Für eine Kultur des Weniger Gastkommentar von Katrin Göring-Eckardt
Wenn man heute in bestimmten Kreisen Kritik am Wachstumsimperativ äußert, ist der Ausruf "Das ist doch eine Retrodebatte aus den Siebzigern!" noch die netteste Reaktion. Andere erklären einen schlichtweg für verrückt.
Ohne Wachstum wäre man ja auf dem direkten Weg zurück in die Steinzeit, zurück zu Kutsche statt Auto, zu Lagerfeuer statt Induktionsherd.
Aber wer ist hier eigentlich verrückt? Ist die Wachstumslogik wirklich so rational, wie ihre Fürsprecher behaupten? Platt gesagt: Wenn Wachstum das alleinige Kriterium für ein gelingendes Leben wäre, müsste man sich ja darüber freuen, wenn jemand sich in der Kneipe betrinkt und dann sein Auto zu Schrott fährt.
Alkoholumsatz, Reparatur oder Neukauf bringen schließlich die Wirtschaft in Schwung. Anders, weniger zynisch gesagt: Der Maßstab des Wirtschaftswachstums anhand des Bruttoinlandsproduktes sagt nichts darüber aus, wie solidarisch eine Gesellschaft ist, was für Kulturgüter sie hervorbringt, wie miteinander umgegangen wird, ob das Leben lebenswert ist.
Es gibt immer mehr Menschen, die den Fetisch Wachstum kritisch sehen. Wachstumskritik ist alles andere als retro, die Diskussion über die "Grenzen des Wachstums" und die Frage nach einem besseren Leben fasziniert viele unterschiedliche Menschen ob es junge Eltern sind oder die, die gestern noch genau jenen "Experten" geglaubt hatten, die dann den Finanzcrash mit verursacht haben.

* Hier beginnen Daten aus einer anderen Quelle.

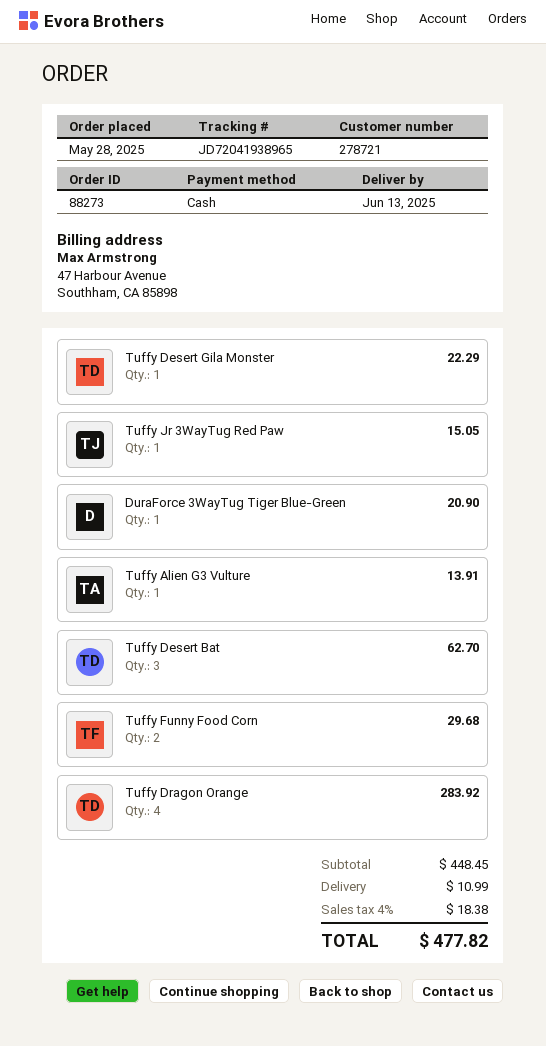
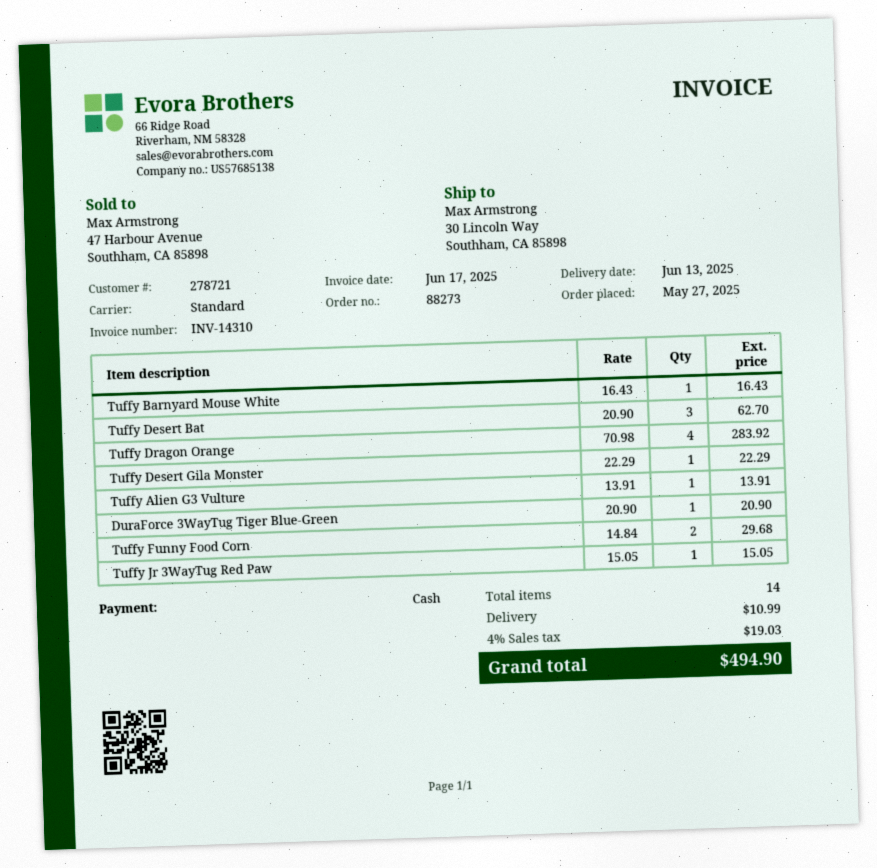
order date: 2025-05-28 -> 2025-05-27
Tuffy Barnyard Mouse White: none -> 1 for 16.43
tax: 4% = 18.38 -> 4% = 19.03
total: 477.82 -> 494.90

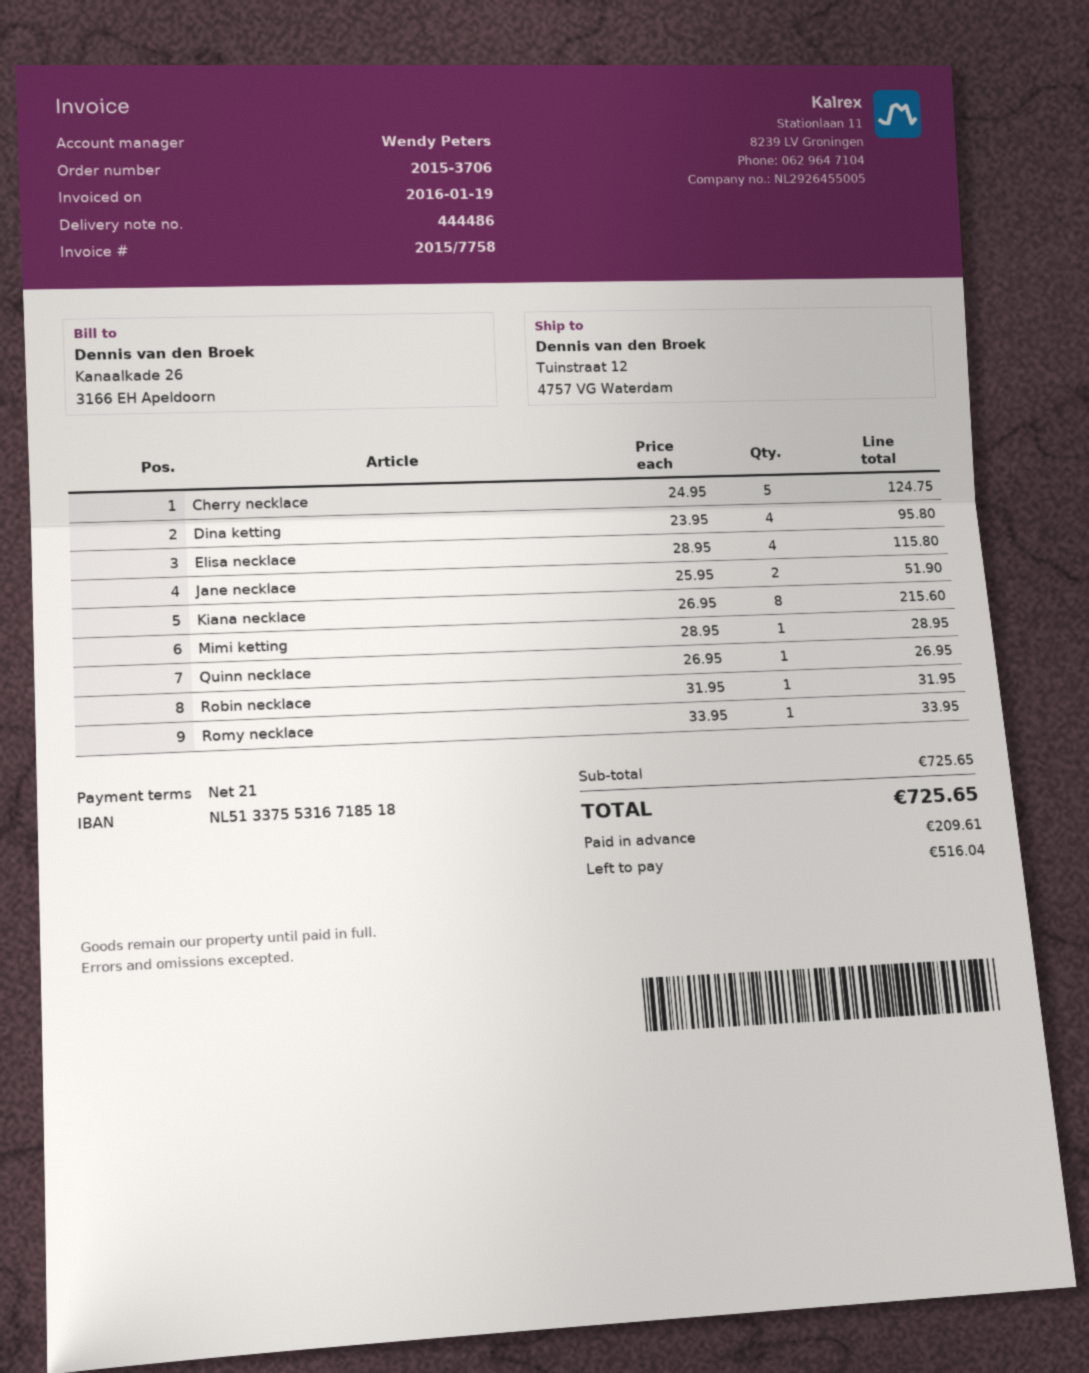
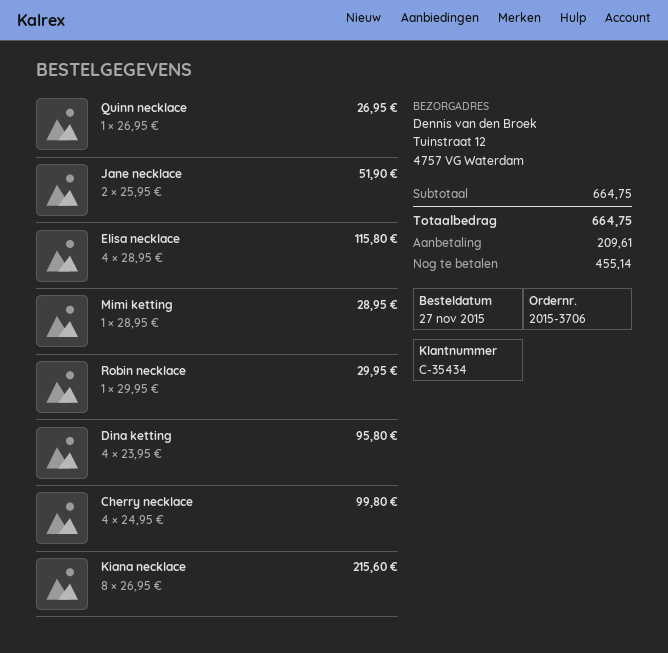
Cherry necklace: 5 x 24.95 = 124.75 -> 4 x 24.95 = 99.80
Robin necklace: 1 x 31.95 = 31.95 -> 1 x 29.95 = 29.95
Romy necklace: 1 x 33.95 = 33.95 -> none
subtotal: 725.65 -> 664.75
total: 725.65 -> 664.75
balance: 516.04 -> 455.14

Oder die, die lange Zwölfstundentage für selbstverständlich hielten und nun Zweifel am System, dessen Teil sie sind, bekommen. Oder die mit Facebook-Freunden in Asien, die ihnen ganz direkt von Überschwemmungen durch den Klimawandel berichten. Spätestens Fukushima hat uns allen vor Augen geführt, wie angebracht Zweifel an den Verheißungen des technologischen Fortschritts sind.
In der Debatte geht es, mal mit dieser, mal mit jener Akzentsetzung, um eine Kultur des Weniger. Diese Kultur des Weniger ist lebensweltlich geerdet: Sie steht für einen Wandel, in dem sich individuelle Freiheit, Werte wie Nachhaltigkeit und die Lust am Genuss verbinden.
Das Klischee von den wandelnden Öko-Spaßbremsen, die uns bei trockenem Brot und Bionade im groben Jutesack am spartanischen Bio-Holztisch sitzen haben wollen, passt schon lange nicht mehr. Statt Askese sind die neuen Lebensstile ein Versprechen auf mehr Freiheit und auf ein gutes Leben.
Wie sollte die Politik auf diesen kulturellen Wandel reagieren? Am wichtigsten ist es, die Wende nicht vorschnell im Regulierungswahn zu ersticken. Dann wäre der frische Wind dahin. Zu jeder gesellschaftlichen Veränderung gehört eine gesellschaftliche Bewegung, die von unten kommt und nicht von oben verordnet werden kann. Politik sollte die neuen Lebensstile solidarisch unterstützen und vor allem dazu beitragen, dass sich eine gesamtgesellschaftliche Diskussion über die Kultur des Weniger entspinnt.
Eine Diskussion, in der nicht nur über individuelle Lebensstile, sondern auch offen über die Zukunft der Produktionsverhältnisse und politisch-institutionelle Rahmenbedingungen gesprochen wird. Denn aus der Wachstumszwangsjacke kann man sich nicht nach dem Motto "Ich ändere mein Leben und dann wird alles gut" befreien.
All dies darf kein elitärer Diskurs sein. Nicht zuletzt wird es um die soziale Frage gehen müssen: Wie wird das Weniger verteilt werden, wer wird welche Lasten tragen? Schließlich gilt die einfache Wahrheit, dass nicht alle mehr haben können als alle anderen.
Eines ist klar: Die Kultur des Weniger soll kein Projekt von Wenigen bleiben und das gute Leben nicht nur Gutverdienenden vorbehalten sein. Nur dann wird die neue Wachstumsskepsis bleiben, was sie ist: ein modernes Projekt, das unser Leben nicht karger, sondern unendlich viel reicher macht.
Die Autorin von Bündnis 90/Die Grünen ist Vizepräsidentin des Bundestages und Präses der Synode der Evangelischen Kirche in Deutschland.